All of the solutions presented for countries who have already been devastated by earthquake disasters are helping humanity in a tremendous way. But in order to fully transition into an urban world, the technological aspects behind earthquake resistant architecture need to be rethought. Over and over again, and all over the world, people call for an “earthquake resistant rebuild” after a disaster has taken place. For example, after the Christchurch earthquake of 2011, a major news article was literally making a regional “call to action” for an earthquake resistant rebuild when it was stated that “New earthquake-resistant building technology must be used [...] to protect public safety and avoid more building failures [...]” (“Call of Quake Resistant Rebuild”). It is clear that a realization has been made throughout the scientific and architectural world. This realization is that earthquakes cannot be predicted in a perfected way, at least not yet. Therefore, steps need to be taken now, before another catastrophe occurs, in order to protect the architecture associated with a modern world. And because people cannot do anything to stop earthquakes, it has become an overarching effort to try and rethink technology to minimize the damage. This rethinking has taken the field of tectonics by storm and has led to several experiments that have possibilities to provide a great deal future insight for earthquake protection. For example, after performing several rounds of statistical analysis, “[experts] believe we can engineer the ground so that destructive seismic waves never reach cities [...]” (Ravilious). The ability to reengineer the actual earth itself would do wonders in terms of urban safety from earthquakes, but it may be just a tad unfeasible. Wonderous because it would stop earthquakes from happening and destroying valuable structures. But it's unfeasible because it would require a complete rebuild from underground up and when this technique was experimented, the surrounding area experienced around 20 times more movement because of the redistribution of the waves (Ravilious). Even though this specific technique seems like a failure, it is indicative of an overall effort to rethink earthquake resistant technology, and it is a valuable step in terms of making the implementation of new and improved technology a reality.
With technology behind earthquake resistant architecture is rethought, people around the world are beginning to anticipate the arrival and implementation to this technology more and more. Therefore, As technology behind earthquake resistant architecture is rethought, it also needs to be reengineered, improved, and, finally, implemented in structures around the world. After the earthquake in Christchurch, New Zealand, several new earthquake resistant technologies were implemented and proved to be extremely successful. In fact, when there were earthquakes after this advanced technological implementation, these advancements proved to be extremely sucessful: “The most earthquake-resistant building methods known worldwide included the precast seismic structural system (PRESSS), which used concrete, and New Zealand’s timber version, prestressed laminated timber buildings (Pres-Lam). Under the techniques, the articulated buildings flexed and rocked on their foundations in an earthquake, withstanding powerful earthquakes. The building shakes but it does not break and is quickly back in operation.” (“Call of Quake Resistant Rebuild”)

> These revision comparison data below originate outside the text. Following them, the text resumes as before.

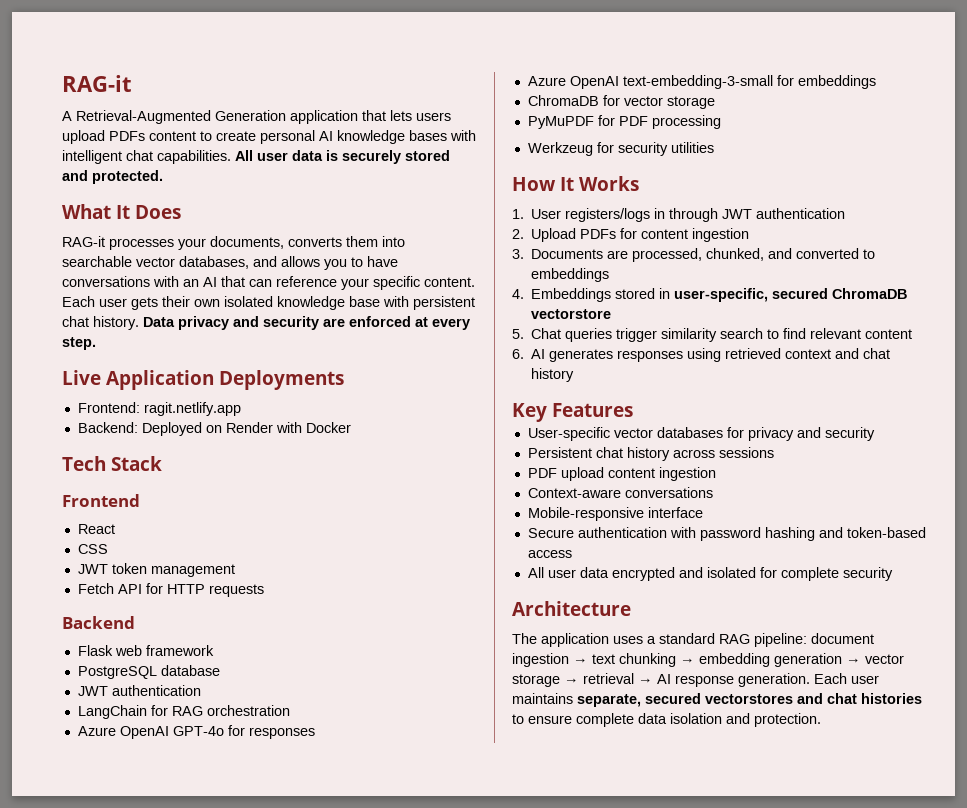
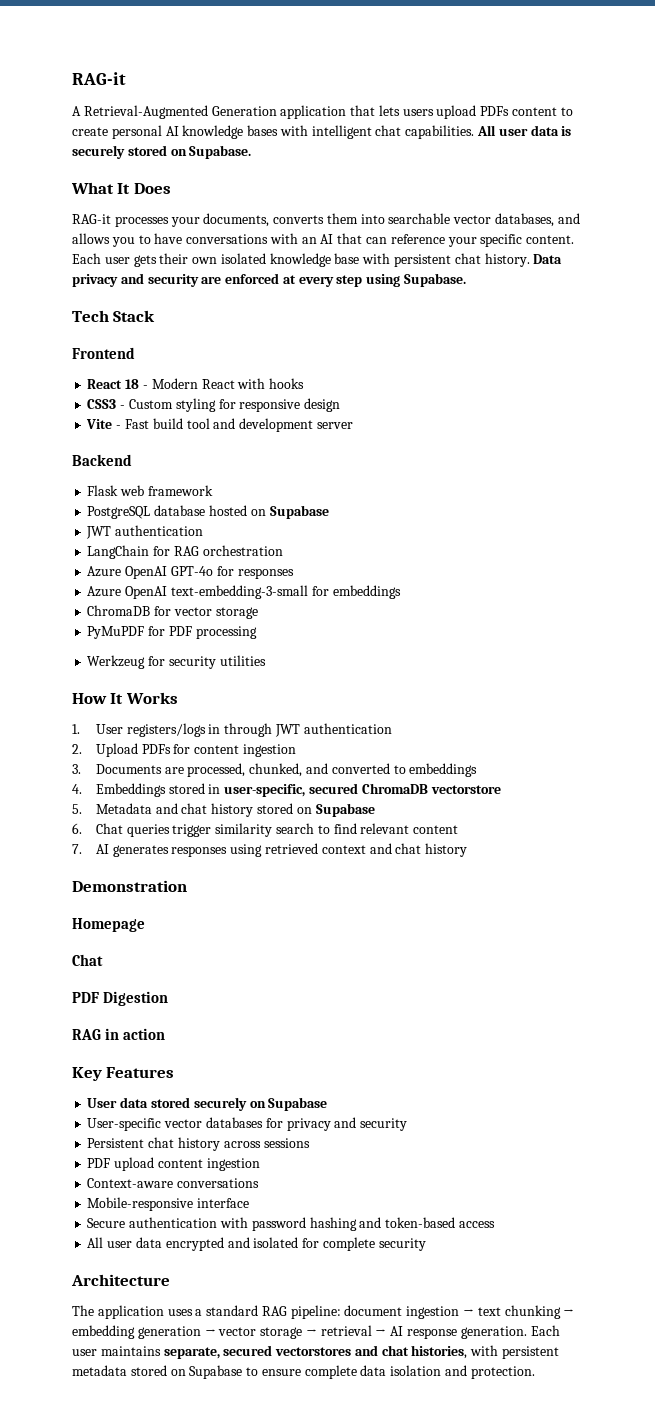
- All user data is securely stored and protected.
+ All user data is securely stored on Supabase.
- Data privacy and security are enforced at every step.
- Live Application Deployments
- Frontend: ragit.netlify.app
- Backend: Deployed on Render with Docker
+ Data privacy and security are enforced at every step using Supabase.
  Tech Stack
  Frontend
- React
- CSS
- JWT token management
- Fetch API for HTTP requests
+ React 18 - Modern React with hooks
+ CSS3 - Custom styling for responsive design
+ Vite - Fast build tool and development server
- PostgreSQL database
+ PostgreSQL database hosted on Supabase
- 5. Chat queries trigger similarity search to find relevant content
+ 5. Metadata and chat history stored on Supabase
+ 6. Chat queries trigger similarity search to find relevant content
- 6. AI generates responses using retrieved context and chat history
+ 7. AI generates responses using retrieved context and chat history
+ Demonstration
+ Homepage
+ Chat
+ PDF Digestion
+ RAG in action
  Key Features
+ User data stored securely on Supabase
- Each user maintains separate, secured vectorstores and chat histories to ensure complete data isolation and protection.
+ Each user maintains separate, secured vectorstores and chat histories, with persistent metadata stored on Supabase to ensure complete data isolation and protection.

The newly “revolutionized” buildings not only are able to make it through earthquakes, but they are able to withstand them.If a building just “survived” an earthquake, than the purpose of that building would be in the same state of the physical building: Survival Mode. A building in survival mode loses its effectiveness and ceases to achieve the purpose for which that building was constructed, like a school or a hospital. But these building did not just simply survive the earthquake, they withstood the earthquake. They “flexed” and they “rocked’ and, when it was all said and done, they were still functional and able to fulfill their intended purpose in society. With new methods in place, buildings are beginning to show signs of life, or the ability to “roll with the punches,” even during an earthquake. Other modern technology includes the use of bracing systems, which possess the capability to restrain both lateral and local buckling in a shaking building (Bordenaro). New systems are being added to thousands of buildings, at low costs of construction, as a result of newly engineered technology and they have marked the beginning of a new and improved society that is no longer cowering away from the effects of earthquake catastrophe on a worldwide scale.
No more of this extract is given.